It shouldn't happen, but if it happens maybe it indeed makes sense to
disable KASAN here is a failsafe. It might be tricky to disable MTE
though, but I'll see what we can do here.
Thank you!
On Thu, Oct 15, 2020 at 4:41 PM Marco Elver <[email protected]> wrote:
>
> On Wed, 14 Oct 2020 at 22:44, Andrey Konovalov <[email protected]> wrote:
> > This patchset is not complete (see particular TODOs in the last patch),
> > and I haven't performed any benchmarking yet, but I would like to start the
> > discussion now and hear people's opinions regarding the questions mentioned
> > below.
> >
> > === Overview
> >
> > This patchset adopts the existing hardware tag-based KASAN mode [1] for
> > use in production as a memory corruption mitigation. Hardware tag-based
> > KASAN relies on arm64 Memory Tagging Extension (MTE) [2] to perform memory
> > and pointer tagging. Please see [3] and [4] for detailed analysis of how
> > MTE helps to fight memory safety problems.
> >
> > The current plan is reuse CONFIG_KASAN_HW_TAGS for production, but add a
> > boot time switch, that allows to choose between a debugging mode, that
> > includes all KASAN features as they are, and a production mode, that only
> > includes the essentials like tag checking.
> >
> > It is essential that switching between these modes doesn't require
> > rebuilding the kernel with different configs, as this is required by the
> > Android GKI initiative [5].
> >
> > The last patch of this series adds a new boot time parameter called
> > kasan_mode, which can have the following values:
> >
> > - "kasan_mode=on" - only production features
> > - "kasan_mode=debug" - all debug features
> > - "kasan_mode=off" - no checks at all (not implemented yet)
> >
> > Currently outlined differences between "on" and "debug":
> >
> > - "on" doesn't keep track of alloc/free stacks, and therefore doesn't
> > require the additional memory to store those
> > - "on" uses asyncronous tag checking (not implemented yet)
> >
> > === Questions
> >
> > The intention with this kind of a high level switch is to hide the
> > implementation details. Arguably, we could add multiple switches that allow
> > to separately control each KASAN or MTE feature, but I'm not sure there's
> > much value in that.
> >
> > Does this make sense? Any preference regarding the name of the parameter
> > and its values?
>
> KASAN itself used to be a debugging tool only. So introducing an "on"

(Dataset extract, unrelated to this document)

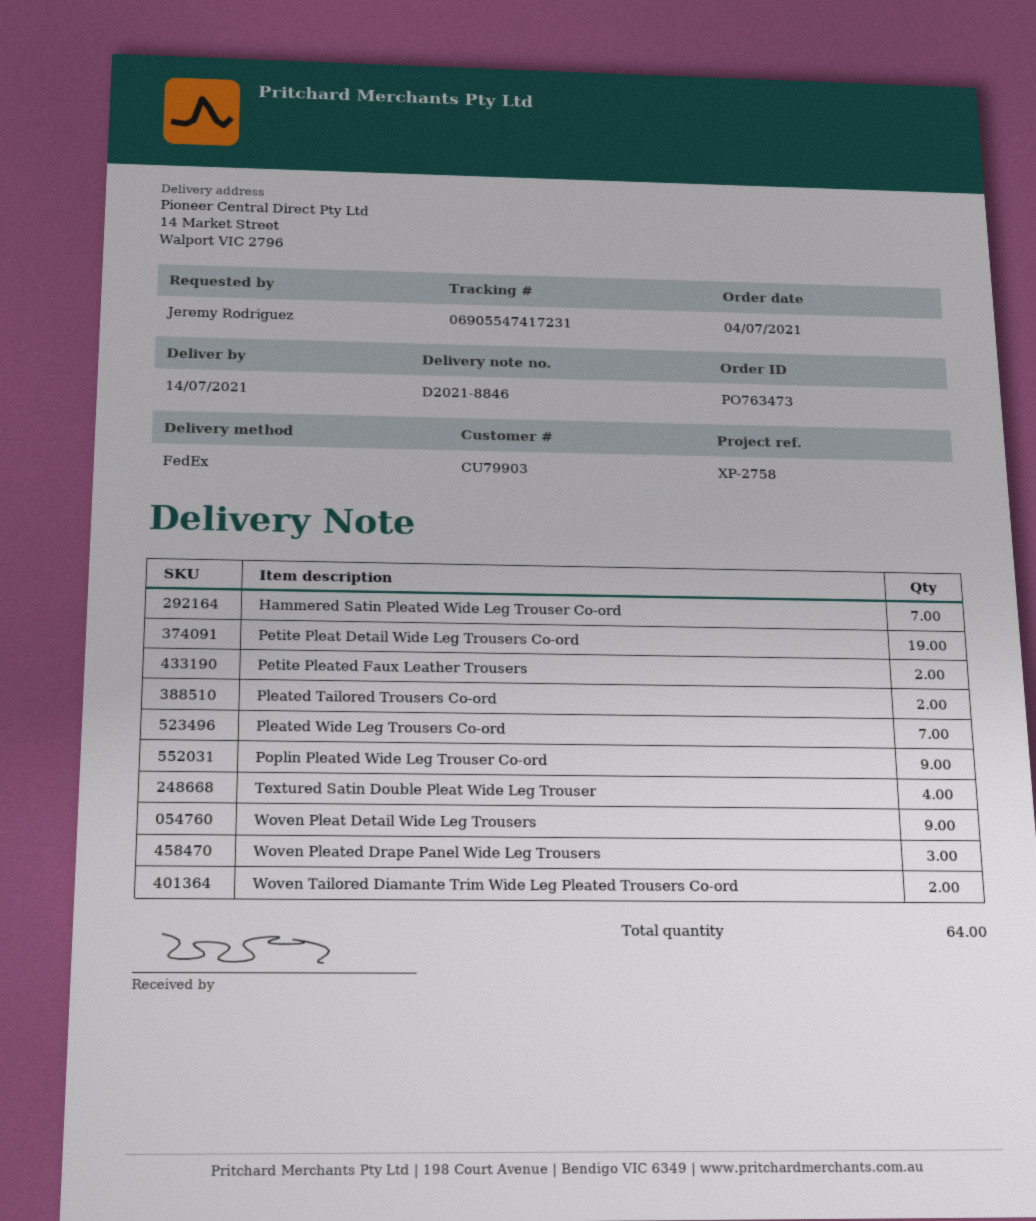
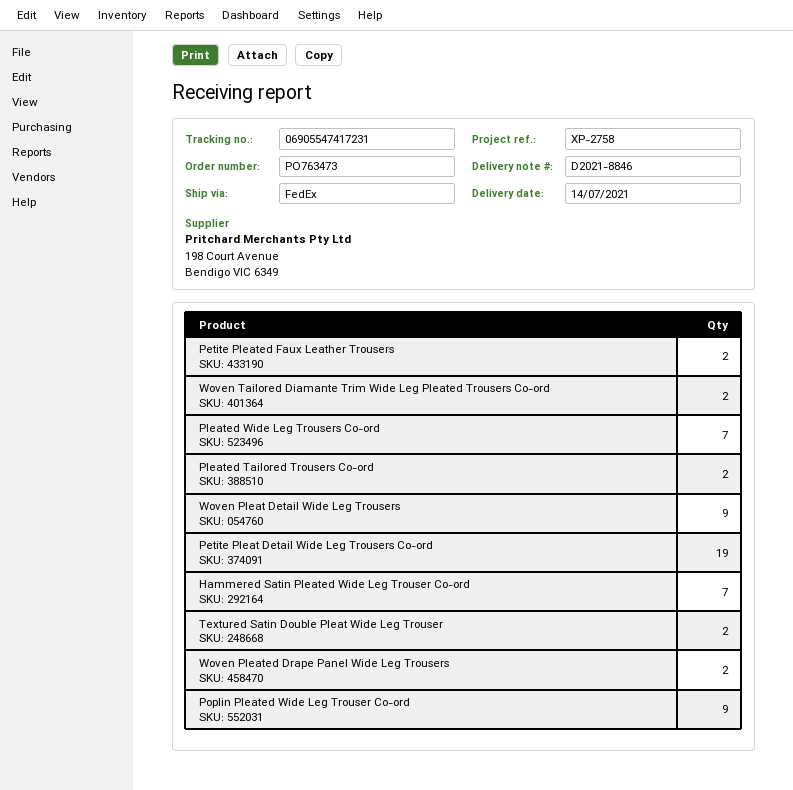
Textured Satin Double Pleat Wide Leg Trouser: 4 -> 2
Woven Pleated Drape Panel Wide Leg Trousers: 3 -> 2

> mode which no longer follows this convention may be confusing.
> Instead, maybe the following might be less confusing:
>
> "full" - current "debug", normal KASAN, all debugging help available.
> "opt" - current "on", optimized mode for production.
> "on" - automatic selection => chooses "full" if CONFIG_DEBUG_KERNEL,
> "opt" otherwise.
> "off" - as before.
>
> Also, if there is no other kernel boot parameter named "kasan" yet,
> maybe it could just be "kasan=..." ?
>
> > What should be the default when the parameter is not specified? I would
> > argue that it should be "debug" (for hardware that supports MTE, otherwise
> > "off"), as it's the implied default for all other KASAN modes.
>
> Perhaps we could make this dependent on CONFIG_DEBUG_KERNEL as above.
> I do not think that having the full/debug KASAN enabled on production
> kernels adds any value because for it to be useful requires somebody
> to actually look at the stacktraces; I think that choice should be
> made explicitly if it's a production kernel. My guess is that we'll
> save explaining performance differences and resulting headaches for
> ourselves and others that way.
>
> > Should we somehow control whether to panic the kernel on a tag fault?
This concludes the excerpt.